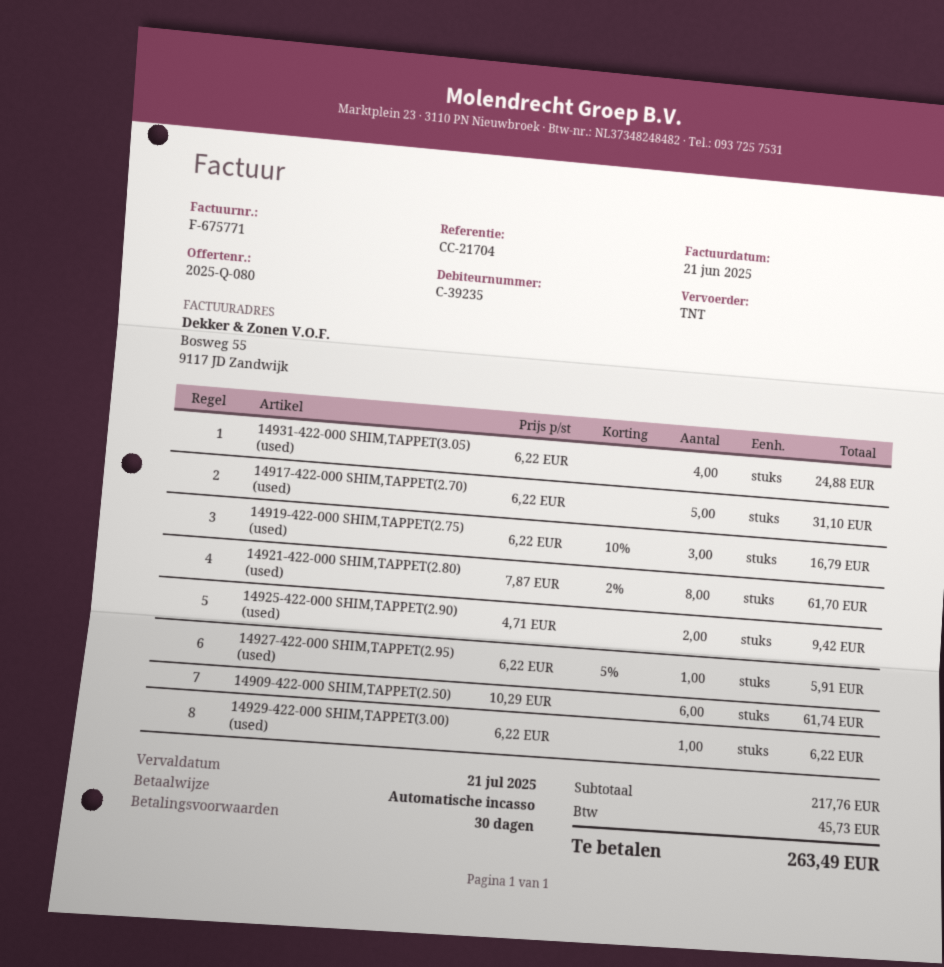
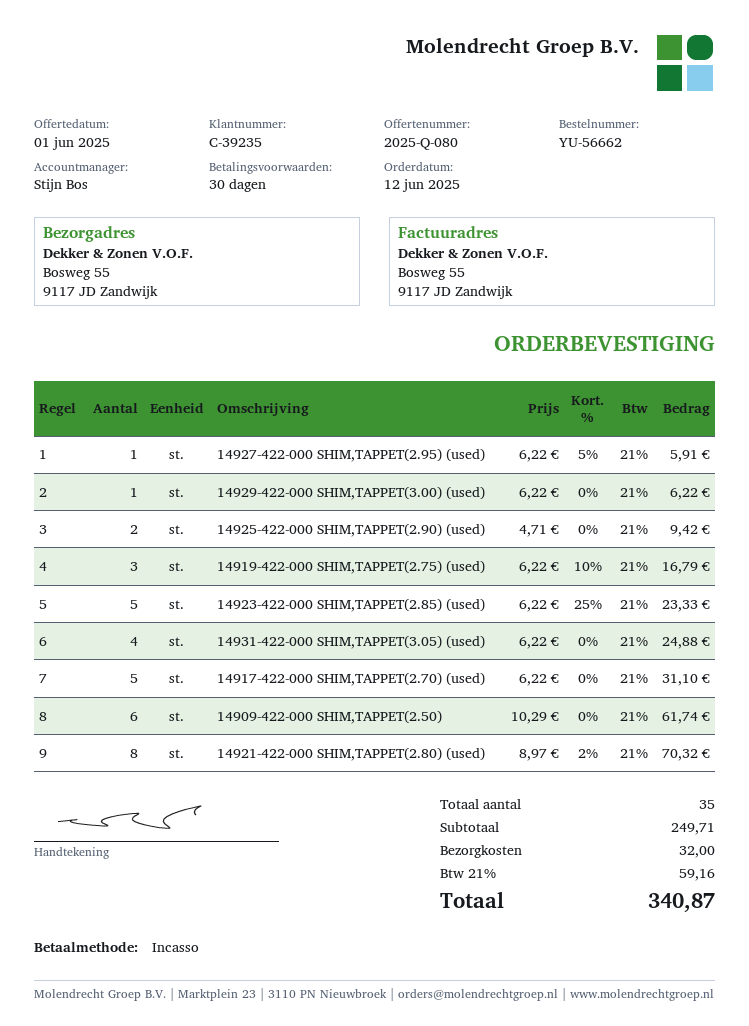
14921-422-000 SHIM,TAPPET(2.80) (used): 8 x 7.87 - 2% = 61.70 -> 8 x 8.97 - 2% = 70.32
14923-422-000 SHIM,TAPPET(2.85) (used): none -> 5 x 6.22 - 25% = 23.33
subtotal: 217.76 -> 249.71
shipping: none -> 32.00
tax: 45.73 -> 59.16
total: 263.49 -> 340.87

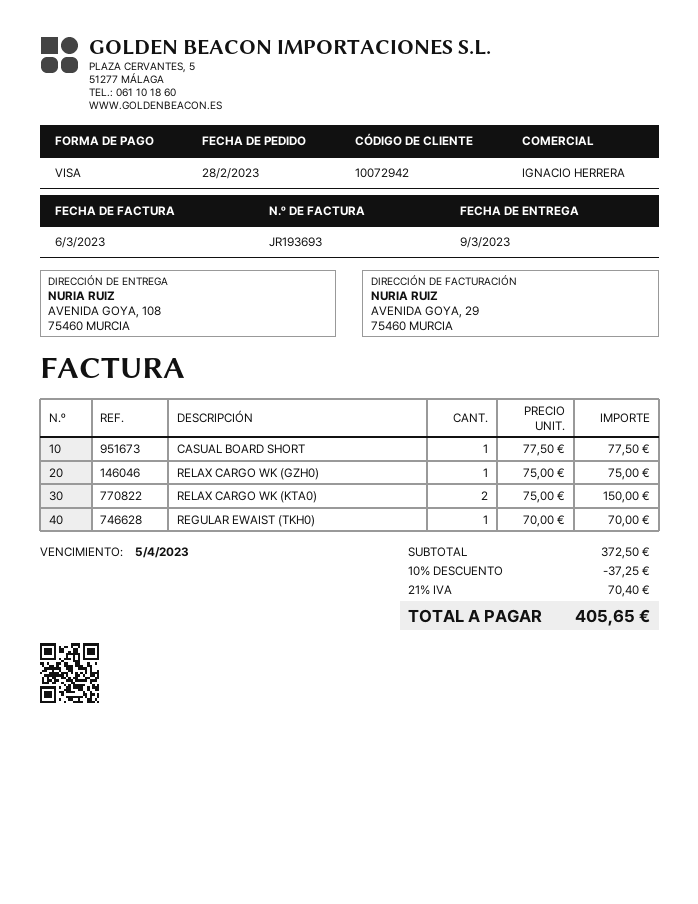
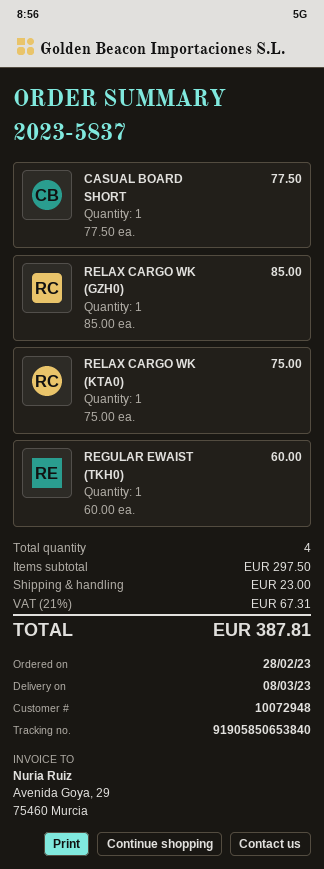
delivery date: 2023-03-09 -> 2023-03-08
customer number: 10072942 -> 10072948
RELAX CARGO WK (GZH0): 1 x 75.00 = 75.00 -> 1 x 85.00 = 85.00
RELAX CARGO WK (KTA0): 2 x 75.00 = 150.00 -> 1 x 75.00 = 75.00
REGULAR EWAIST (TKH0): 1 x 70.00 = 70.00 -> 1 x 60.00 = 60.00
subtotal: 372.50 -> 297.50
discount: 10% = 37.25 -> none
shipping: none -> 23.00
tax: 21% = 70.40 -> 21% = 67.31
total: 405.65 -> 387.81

==

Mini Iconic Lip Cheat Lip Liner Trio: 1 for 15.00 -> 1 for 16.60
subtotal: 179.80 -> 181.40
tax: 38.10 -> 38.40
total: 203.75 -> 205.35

> [Task objective]:
Each line above that includes the word "subtotal" is to be copied.

> [Response for this exercise]:
subtotal: 217.76 -> 249.71
subtotal: 372.50 -> 297.50
subtotal: 179.80 -> 181.40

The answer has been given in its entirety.